One after another, eight containers filled with electronics, cleaning supplies, iron and firefighting equipment were unloaded off the MSC Paris, one of the first cargo ships to make the journey between the United Arab Emirates and Israel.
Just a few months ago, such a journey from Dubai’s Jebel Ali port to the northern Israeli port city of Haifa would have been unthinkable.
The countries announced a normalisation deal in August which laid the ground for a potentially profitable new trade route.
The diplomatic breakthrough stemmed from a strategic realignment of Middle East nations, in particular Israel and Gulf Arab nations led by Sunni rulers, who face what they perceive as a shared threat from Iran.

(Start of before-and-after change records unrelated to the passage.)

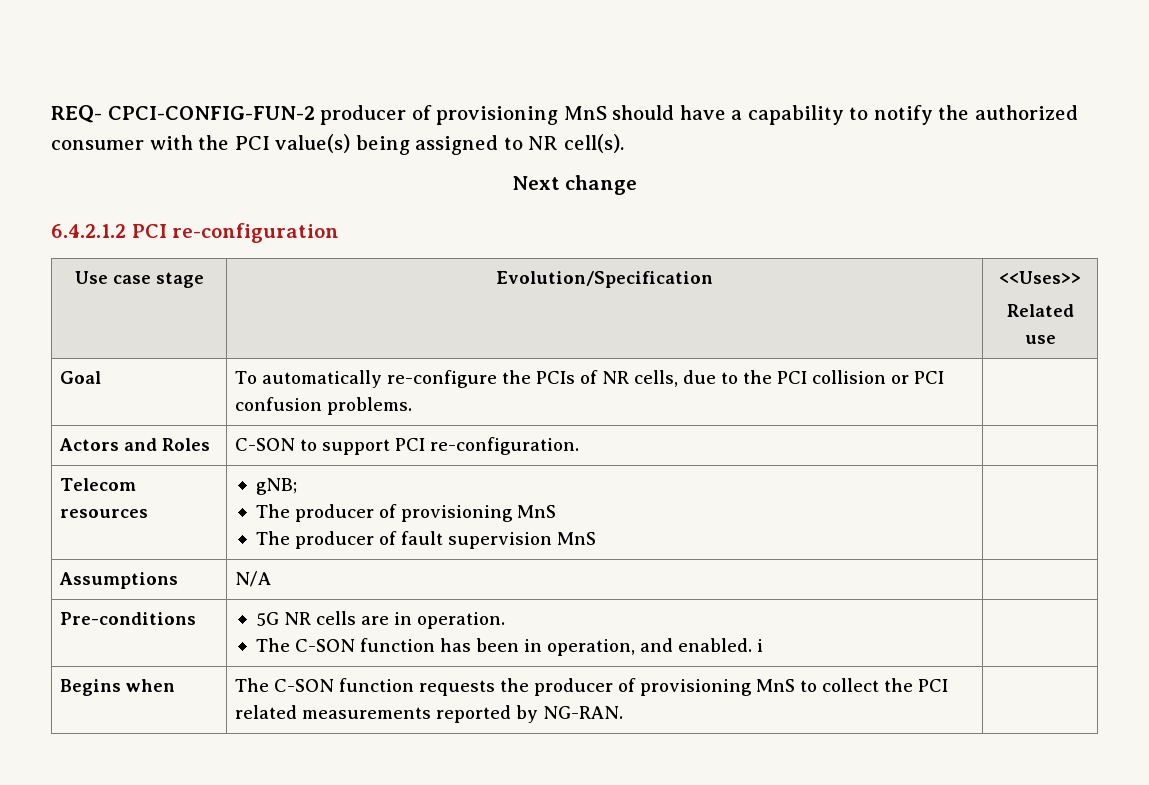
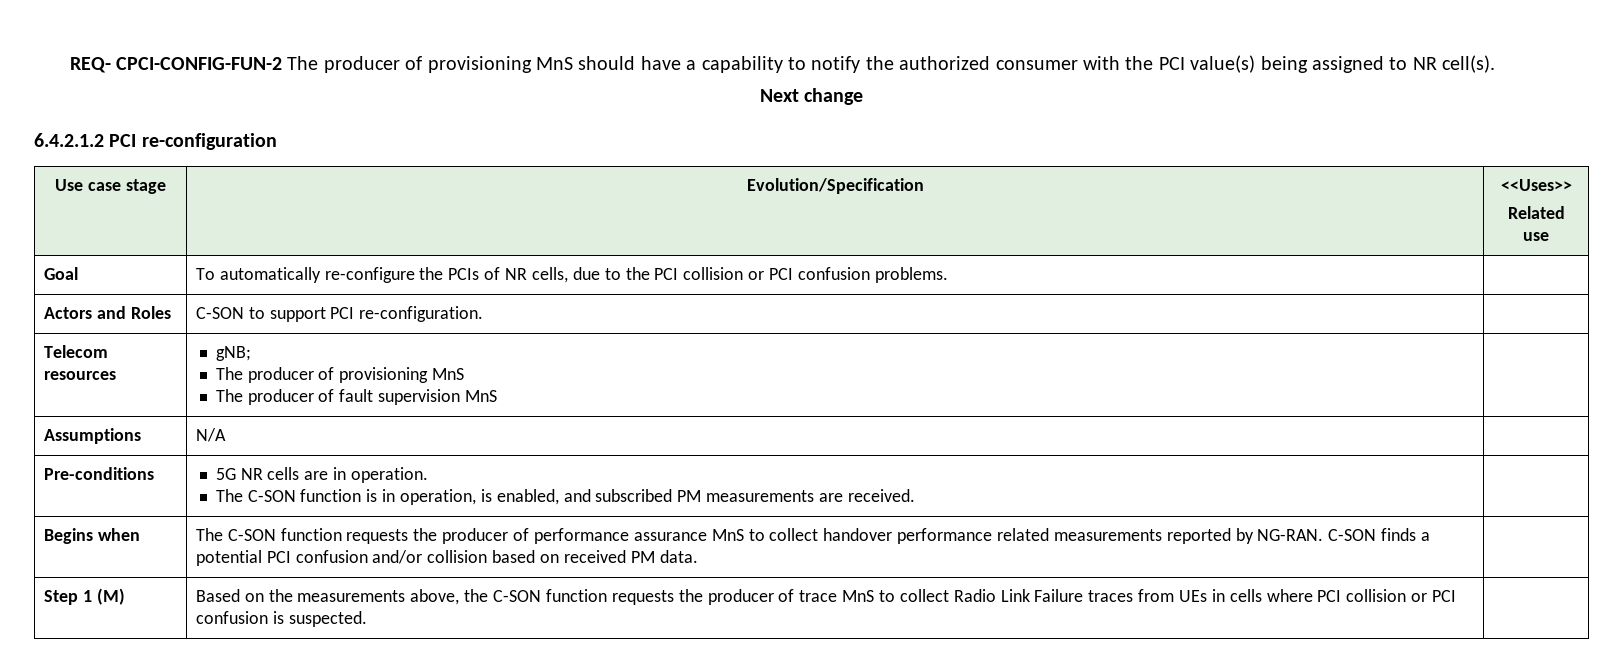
- REQ- CPCI-CONFIG-FUN-2 producer of provisioning MnS should have a capability to notify the authorized consumer with the PCI value(s) being assigned to NR cell(s).
+ REQ- CPCI-CONFIG-FUN-2 The producer of provisioning MnS should have a capability to notify the authorized consumer with the PCI value(s) being assigned to NR cell(s).
  Pre-conditions | 5G NR cells are in operation.
- The C-SON function has been in operation, and enabled. i |
+ The C-SON function is in operation, is enabled, and subscribed PM measurements are received. |
- Begins when | The C-SON function requests the producer of provisioning MnS to collect the PCI related measurements reported by NG-RAN. |
+ Begins when | The C-SON function requests the producer of performance assurance MnS to collect handover performance related measurements reported by NG-RAN. C-SON finds a potential PCI confusion and/or collision based on received PM data. |
+ Step 1 (M) | Based on the measurements above, the C-SON function requests the producer of trace MnS to collect Radio Link Failure traces from UEs in cells where PCI collision or PCI confusion is suspected. |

But it is also grounded in economics and potential collaborations in the fields of business, investment and technology.
Israeli officials have estimated bilateral trade could reach as much as $4 billion a year – and nearly all goods will have to travel by sea.
“This is very exciting,” said Eshel Armony, chairman of the board at Haifa Port. “This is a new era in the Middle East, and I’m sure this will bring more and more trade,” he said.
“We’re going to see this line once a week by MSC and, who knows, later on maybe we’ll have even more … I hope that will happen quickly.”
An MSC spokesman said the MSC Paris was part of its Indus Express service, which originates in the United Arab Emirates and calls at Indian ports, the Mediterranean and the United States.
An MSC vessel on the Indus Express service made a low-profile stop in Haifa in mid-September, before the UAE-Israel normalisation deal was signed in a high-profile ceremony hosted by U.S. President Donald Trump at the White House on Sept. 15.